Groth’s Informant

“Who’s gonna try the Hampton case?” Flint asked at the PLO meeting in early August 1974. We were sitting in the small area at the back of the office, baking in the Chicago heat. The air conditioner was broken and the one small, portable fan didn’t have a chance.

“I want to be involved, but the Attica cases will keep Michael and me in Buffalo most of the time,” Dennis said. I had assumed Dennis would try the Hampton case. Now it was up to Flint and me.

I realized then with both trepidation and excitement that I would be the most experienced PLO lawyer at the trial. I would have to take the lead in court: the backup quarterback who finds himself in the big game. I was not as good at strategizing as Dennis, nor as incisive at articulating the law as Michael. With only one civil rights case behind me, I didn’t know the civil rules of discovery very well. I had no experience proving damages and felt awkward and slightly ridiculous asking for money to compensate for someone’s life or injuries.

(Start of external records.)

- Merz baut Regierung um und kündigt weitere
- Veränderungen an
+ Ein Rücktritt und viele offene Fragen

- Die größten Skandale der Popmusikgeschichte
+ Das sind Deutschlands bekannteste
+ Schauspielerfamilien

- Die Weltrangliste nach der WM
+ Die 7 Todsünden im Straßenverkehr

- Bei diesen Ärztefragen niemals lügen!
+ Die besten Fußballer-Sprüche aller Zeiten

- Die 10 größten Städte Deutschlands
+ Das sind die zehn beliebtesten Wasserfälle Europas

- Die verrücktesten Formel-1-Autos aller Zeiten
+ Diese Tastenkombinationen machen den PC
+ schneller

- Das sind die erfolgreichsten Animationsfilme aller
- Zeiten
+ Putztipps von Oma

But the challenge was as exciting as it was daunting. Our accusations were more significant than Watergate: the murder of Fred Hampton, a promising young leader, was a greater crime than burglarizing the Democratic headquarters. The orders for both emanated from the same seat of power. It wasn’t Nixon aides H. R. Haldeman and John Ehrlichman giving them as in Watergate, instead it was J. Edgar Hoover and Nixon’s attorney general, John Mitchell.

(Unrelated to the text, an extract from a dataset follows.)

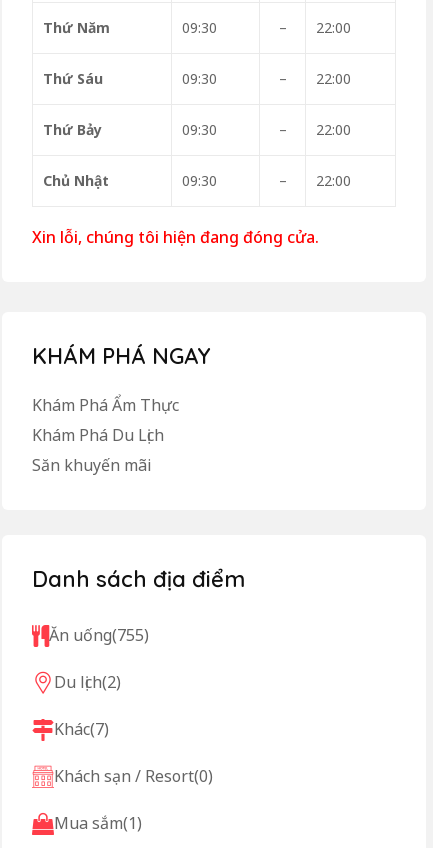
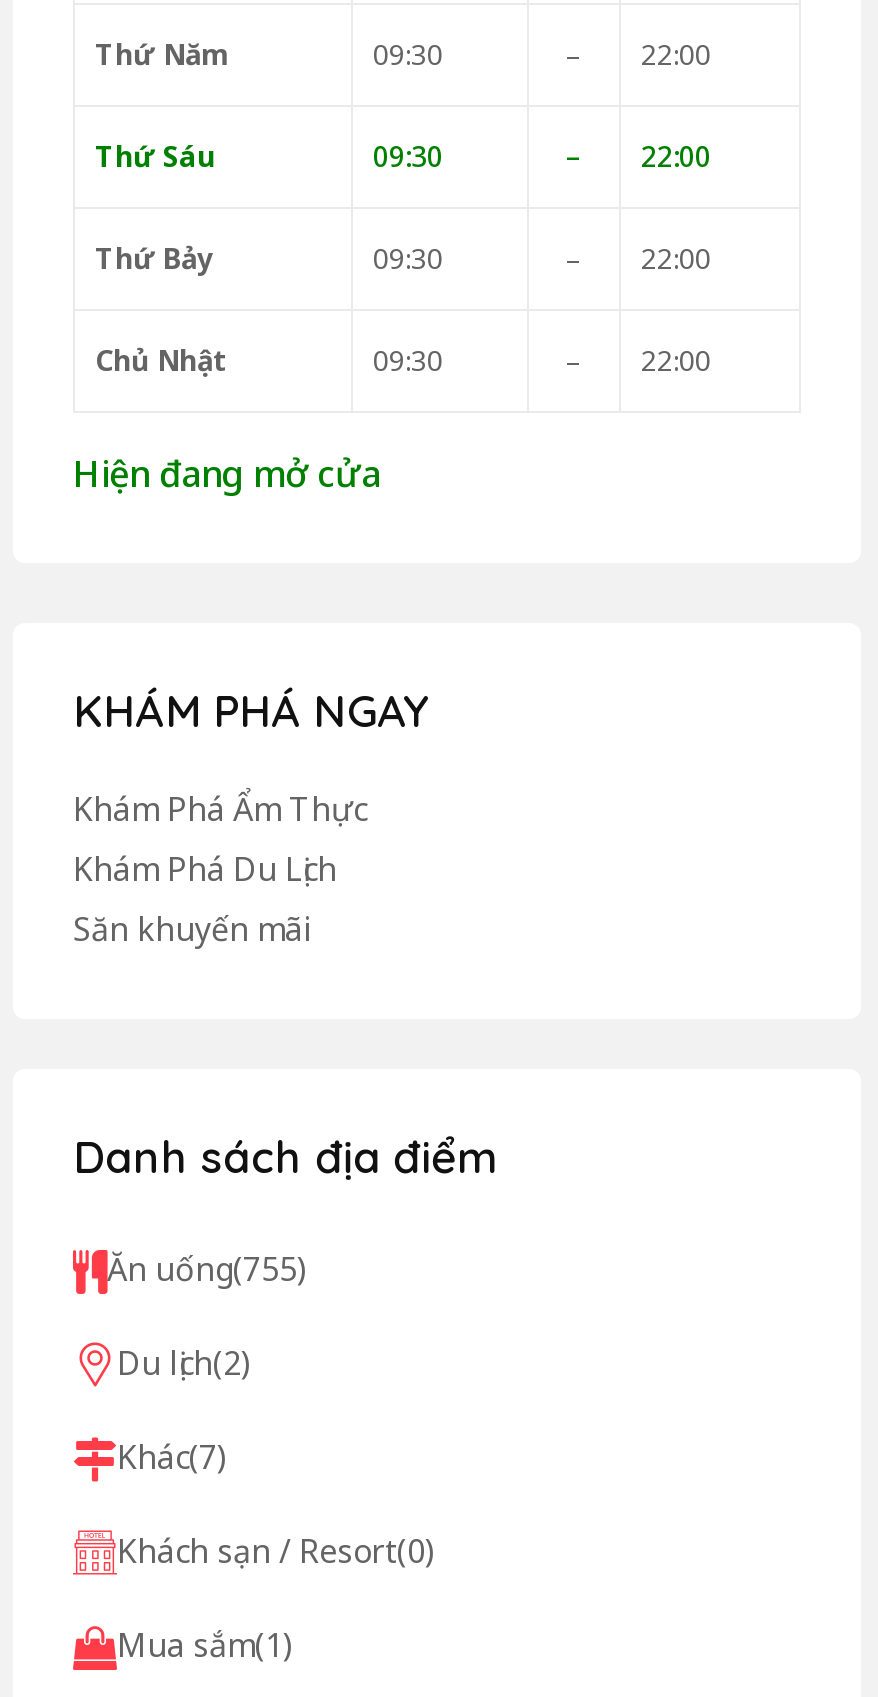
- Xin lỗi, chúng tôi hiện đang đóng cửa.
+ Hiện đang mở cửa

I was happy to resolve my criminal cases and focus on Hampton. Uncovering government wrongs was PLO’s mission, and our lawsuit fit with the angry mood in the country. The week before our meeting, two thousand of us stood and applauded at the National Lawyers Guild convention in Minneapolis, Minnesota, as we watched Nixon resign.

The Senate Intelligence Committee, led by Democrat Frank Church, was holding public hearings investigating and exposing illegal intelligence operations. Their purview included the FBI’s Counterintelligence Program, which Hoover claimed had been disbanded in 1972. Nevertheless, the Senate committee was looking for ways to outlaw similar abuses in the future. The FBI’s role in the Hampton assassination, when fully exposed, should be exhibit number one. All we had to do was follow the evidence up the chain of command. Unfortunately, Judge Perry stood in the way.

After it was decided that Flint and I would lead the trial team, Peter Schmiedel and new attorney Holly Hill indicated they wanted to work on the Hampton trial as well. “It’s why I joined the office,” Holly said, and they both were already well grounded in the facts. The plan was for them to work their way into taking depositions and eventually speaking in court. They would even participate in the trial if we had the resources to support four of us in the courtroom.

I had become the chief rainmaker at PLO. But I was less and less available to do paying criminal cases as the Hampton case moved toward its trial date in January 1976. The income stream to the office became a trickle.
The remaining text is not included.